In April 2014, a Fulton County Superior Court judge conducted a bond validation hearing to determine the validity of revenue bonds to be issued by the Atlanta Development Authority, also called Invest Atlanta. The bonds, which would be repaid by hotel-motel taxes, would provide $200 million in proceeds to go toward building a new retractable-roof stadium to replace the 22-year-old Georgia Dome. The City of Atlanta claimed that the new stadium, to be built next to the Georgia Dome by 2017, would bring in $155 million in annual revenue, create more than 1,400 jobs, promote tourism and quell threats that Falcons owner Arthur Blank, Home Depot, Inc. co-founder, planned to take the team to another city.
But a small group of Atlanta residents, led by Rev. William Cottrell, former pastor of Atlanta's first black Baptist church, said that two historically black neighborhoods – Vine City and English Avenue – would be hurt by the new development. In February 2014, after the Atlanta Development Authority and Georgia World Congress Center Authority sought validation of the bonds in court, Fulton Superior Court Judge Ural Glanville approved the residents' request to intervene in the bond process.
At issue in this case are a number of complex transactions involving the development authority, the City of Atlanta, the World Congress Center Authority and others. Among them: The bonds would be issued by the Atlanta Development Authority and repaid through the hotel-motel tax. Proceeds from the sale of the bonds would be transferred by the Atlanta Development Authority to the World Congress Center Authority, which would own the new stadium.
Following a hearing, in May 2014, the judge entered a final order, confirming and validating the Series 2014 Bonds and rejecting all objections by the residents. Today's Georgia Supreme Court opinion affirms the lower court's ruling.
As background, the new stadium is to be funded in part by the hotel-motel tax levied under Georgia Code § 48-13-5 (a). Generally hotel-motel taxes only can be levied at a rate of 3 percent or less under the law.
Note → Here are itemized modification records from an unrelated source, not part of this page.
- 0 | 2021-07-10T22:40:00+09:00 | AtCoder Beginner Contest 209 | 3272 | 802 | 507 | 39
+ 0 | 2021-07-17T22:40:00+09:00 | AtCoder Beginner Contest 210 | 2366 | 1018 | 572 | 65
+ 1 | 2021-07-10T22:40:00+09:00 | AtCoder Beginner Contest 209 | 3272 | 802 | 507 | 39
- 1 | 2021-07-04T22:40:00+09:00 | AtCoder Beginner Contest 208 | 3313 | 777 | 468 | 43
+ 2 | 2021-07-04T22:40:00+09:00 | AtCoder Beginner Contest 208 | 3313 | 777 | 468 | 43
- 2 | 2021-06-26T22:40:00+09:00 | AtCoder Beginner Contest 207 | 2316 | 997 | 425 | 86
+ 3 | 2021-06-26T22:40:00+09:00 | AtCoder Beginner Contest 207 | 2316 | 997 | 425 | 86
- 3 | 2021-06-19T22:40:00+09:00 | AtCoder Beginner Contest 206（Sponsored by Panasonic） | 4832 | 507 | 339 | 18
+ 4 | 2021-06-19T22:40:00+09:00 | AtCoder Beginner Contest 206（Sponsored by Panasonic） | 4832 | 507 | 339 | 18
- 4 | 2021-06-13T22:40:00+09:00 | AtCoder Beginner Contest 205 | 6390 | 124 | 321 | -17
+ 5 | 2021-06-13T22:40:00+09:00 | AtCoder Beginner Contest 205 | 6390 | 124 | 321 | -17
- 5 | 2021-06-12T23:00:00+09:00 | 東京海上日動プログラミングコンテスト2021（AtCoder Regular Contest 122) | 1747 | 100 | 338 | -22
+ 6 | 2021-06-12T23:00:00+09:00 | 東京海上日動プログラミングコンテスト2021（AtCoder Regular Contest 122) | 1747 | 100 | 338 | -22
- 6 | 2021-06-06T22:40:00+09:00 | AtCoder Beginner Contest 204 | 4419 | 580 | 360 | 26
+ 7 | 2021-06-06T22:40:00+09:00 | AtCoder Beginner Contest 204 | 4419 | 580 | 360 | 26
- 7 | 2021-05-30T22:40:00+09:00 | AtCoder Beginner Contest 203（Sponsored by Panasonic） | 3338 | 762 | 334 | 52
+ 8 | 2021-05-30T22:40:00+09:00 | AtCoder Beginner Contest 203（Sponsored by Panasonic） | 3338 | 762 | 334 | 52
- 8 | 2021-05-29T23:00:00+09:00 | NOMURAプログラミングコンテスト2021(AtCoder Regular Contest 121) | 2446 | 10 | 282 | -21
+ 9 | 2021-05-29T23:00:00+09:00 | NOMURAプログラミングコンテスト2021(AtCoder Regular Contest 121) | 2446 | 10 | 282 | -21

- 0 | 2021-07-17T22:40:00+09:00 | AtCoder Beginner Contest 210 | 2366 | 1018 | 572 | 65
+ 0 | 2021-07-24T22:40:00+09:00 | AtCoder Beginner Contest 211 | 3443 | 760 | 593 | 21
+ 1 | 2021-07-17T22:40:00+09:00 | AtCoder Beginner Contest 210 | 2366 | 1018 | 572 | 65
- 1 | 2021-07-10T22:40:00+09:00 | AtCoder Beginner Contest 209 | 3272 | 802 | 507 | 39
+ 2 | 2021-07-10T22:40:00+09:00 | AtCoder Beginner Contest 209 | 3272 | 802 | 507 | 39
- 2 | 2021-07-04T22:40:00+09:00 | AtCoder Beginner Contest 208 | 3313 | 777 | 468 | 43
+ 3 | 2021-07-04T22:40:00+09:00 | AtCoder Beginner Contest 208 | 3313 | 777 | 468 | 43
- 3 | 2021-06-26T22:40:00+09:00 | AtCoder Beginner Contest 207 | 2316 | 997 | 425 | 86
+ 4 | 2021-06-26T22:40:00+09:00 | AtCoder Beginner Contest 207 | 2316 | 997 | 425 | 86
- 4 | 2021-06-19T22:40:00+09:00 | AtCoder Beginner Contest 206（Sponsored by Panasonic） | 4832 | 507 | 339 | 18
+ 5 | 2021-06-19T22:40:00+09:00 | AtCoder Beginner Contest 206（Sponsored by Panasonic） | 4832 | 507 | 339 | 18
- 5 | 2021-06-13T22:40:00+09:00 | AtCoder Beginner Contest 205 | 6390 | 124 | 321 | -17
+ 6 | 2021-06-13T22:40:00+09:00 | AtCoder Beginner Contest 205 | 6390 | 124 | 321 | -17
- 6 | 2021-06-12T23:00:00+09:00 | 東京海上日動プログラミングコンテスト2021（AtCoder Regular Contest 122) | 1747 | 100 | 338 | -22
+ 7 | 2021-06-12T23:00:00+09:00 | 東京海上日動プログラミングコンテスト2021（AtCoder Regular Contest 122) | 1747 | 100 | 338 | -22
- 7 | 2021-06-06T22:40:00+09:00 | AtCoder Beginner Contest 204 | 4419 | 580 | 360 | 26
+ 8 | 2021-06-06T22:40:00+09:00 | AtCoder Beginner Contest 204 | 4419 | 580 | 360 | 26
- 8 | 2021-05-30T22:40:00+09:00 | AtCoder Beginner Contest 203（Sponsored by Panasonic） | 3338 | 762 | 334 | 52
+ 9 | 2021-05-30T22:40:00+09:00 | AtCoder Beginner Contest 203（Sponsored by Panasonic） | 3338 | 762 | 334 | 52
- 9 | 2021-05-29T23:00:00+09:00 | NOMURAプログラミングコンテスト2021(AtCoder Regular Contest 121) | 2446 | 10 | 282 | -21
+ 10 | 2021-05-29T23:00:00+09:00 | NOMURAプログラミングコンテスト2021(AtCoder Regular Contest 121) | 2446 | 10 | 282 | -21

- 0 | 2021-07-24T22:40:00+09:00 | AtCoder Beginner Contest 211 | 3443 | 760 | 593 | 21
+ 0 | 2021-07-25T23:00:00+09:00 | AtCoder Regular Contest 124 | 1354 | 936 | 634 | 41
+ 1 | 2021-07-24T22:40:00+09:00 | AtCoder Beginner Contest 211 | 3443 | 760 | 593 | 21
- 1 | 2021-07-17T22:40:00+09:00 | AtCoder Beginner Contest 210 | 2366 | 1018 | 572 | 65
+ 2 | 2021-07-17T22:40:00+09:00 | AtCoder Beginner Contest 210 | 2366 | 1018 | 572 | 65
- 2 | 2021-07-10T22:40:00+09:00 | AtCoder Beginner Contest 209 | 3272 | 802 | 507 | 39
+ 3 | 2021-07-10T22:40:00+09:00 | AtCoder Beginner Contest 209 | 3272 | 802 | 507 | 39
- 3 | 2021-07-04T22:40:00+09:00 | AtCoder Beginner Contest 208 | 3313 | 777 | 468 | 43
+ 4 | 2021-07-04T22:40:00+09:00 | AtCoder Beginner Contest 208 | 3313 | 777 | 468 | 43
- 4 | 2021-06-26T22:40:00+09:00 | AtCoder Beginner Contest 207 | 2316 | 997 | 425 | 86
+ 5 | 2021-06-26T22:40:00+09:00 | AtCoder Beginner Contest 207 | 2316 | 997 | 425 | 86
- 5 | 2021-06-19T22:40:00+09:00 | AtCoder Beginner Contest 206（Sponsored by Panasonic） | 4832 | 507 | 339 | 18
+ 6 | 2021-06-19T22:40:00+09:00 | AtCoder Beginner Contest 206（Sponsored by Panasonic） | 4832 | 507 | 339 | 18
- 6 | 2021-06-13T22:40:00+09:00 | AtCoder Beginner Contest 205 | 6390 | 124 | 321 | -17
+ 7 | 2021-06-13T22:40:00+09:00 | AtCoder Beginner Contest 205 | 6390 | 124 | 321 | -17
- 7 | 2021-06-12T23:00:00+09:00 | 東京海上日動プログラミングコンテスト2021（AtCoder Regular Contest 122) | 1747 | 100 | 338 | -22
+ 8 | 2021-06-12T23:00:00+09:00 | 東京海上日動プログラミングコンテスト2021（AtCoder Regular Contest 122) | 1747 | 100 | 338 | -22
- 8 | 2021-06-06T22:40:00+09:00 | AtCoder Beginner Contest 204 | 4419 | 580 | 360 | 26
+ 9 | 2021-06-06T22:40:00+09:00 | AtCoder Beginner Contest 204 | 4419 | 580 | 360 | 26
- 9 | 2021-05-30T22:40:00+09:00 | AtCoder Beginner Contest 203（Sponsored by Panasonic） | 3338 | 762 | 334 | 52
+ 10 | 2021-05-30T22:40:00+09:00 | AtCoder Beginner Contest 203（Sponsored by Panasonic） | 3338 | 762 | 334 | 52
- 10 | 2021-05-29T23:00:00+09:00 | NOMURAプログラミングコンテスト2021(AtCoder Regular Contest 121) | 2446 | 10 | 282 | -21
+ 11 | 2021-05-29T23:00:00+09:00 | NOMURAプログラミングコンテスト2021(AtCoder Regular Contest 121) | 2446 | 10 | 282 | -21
However, the law provides an exception by allowing municipalities to levy a 7 percent hotel-motel tax as long as a designated portion of the collected tax proceeds is used to fund a “multipurpose domed stadium facility.” Prior to 2010, the taxes imposed under the statute were required to have a stated expiration date “not later than December 31, 2020.” In 2010, the General Assembly amended the law by adding a new subsection that extended the expiration date to Dec. 31, 2050, as long as the same portion of the proceeds that had been used to fund the original domed facility was expended to fund a “successor facility” during the extended period.
In their appeal to the Georgia Supreme Court, Cottrell and the other residents contended that the trial court made a number of mistakes. Among them, they argued that the amended state law authorizing extension of the existing Atlanta hotel-motel tax specifically to build a new stadium is unconstitutional because it has turned a “general law” that applies statewide into a “special law” that only applies to one situation.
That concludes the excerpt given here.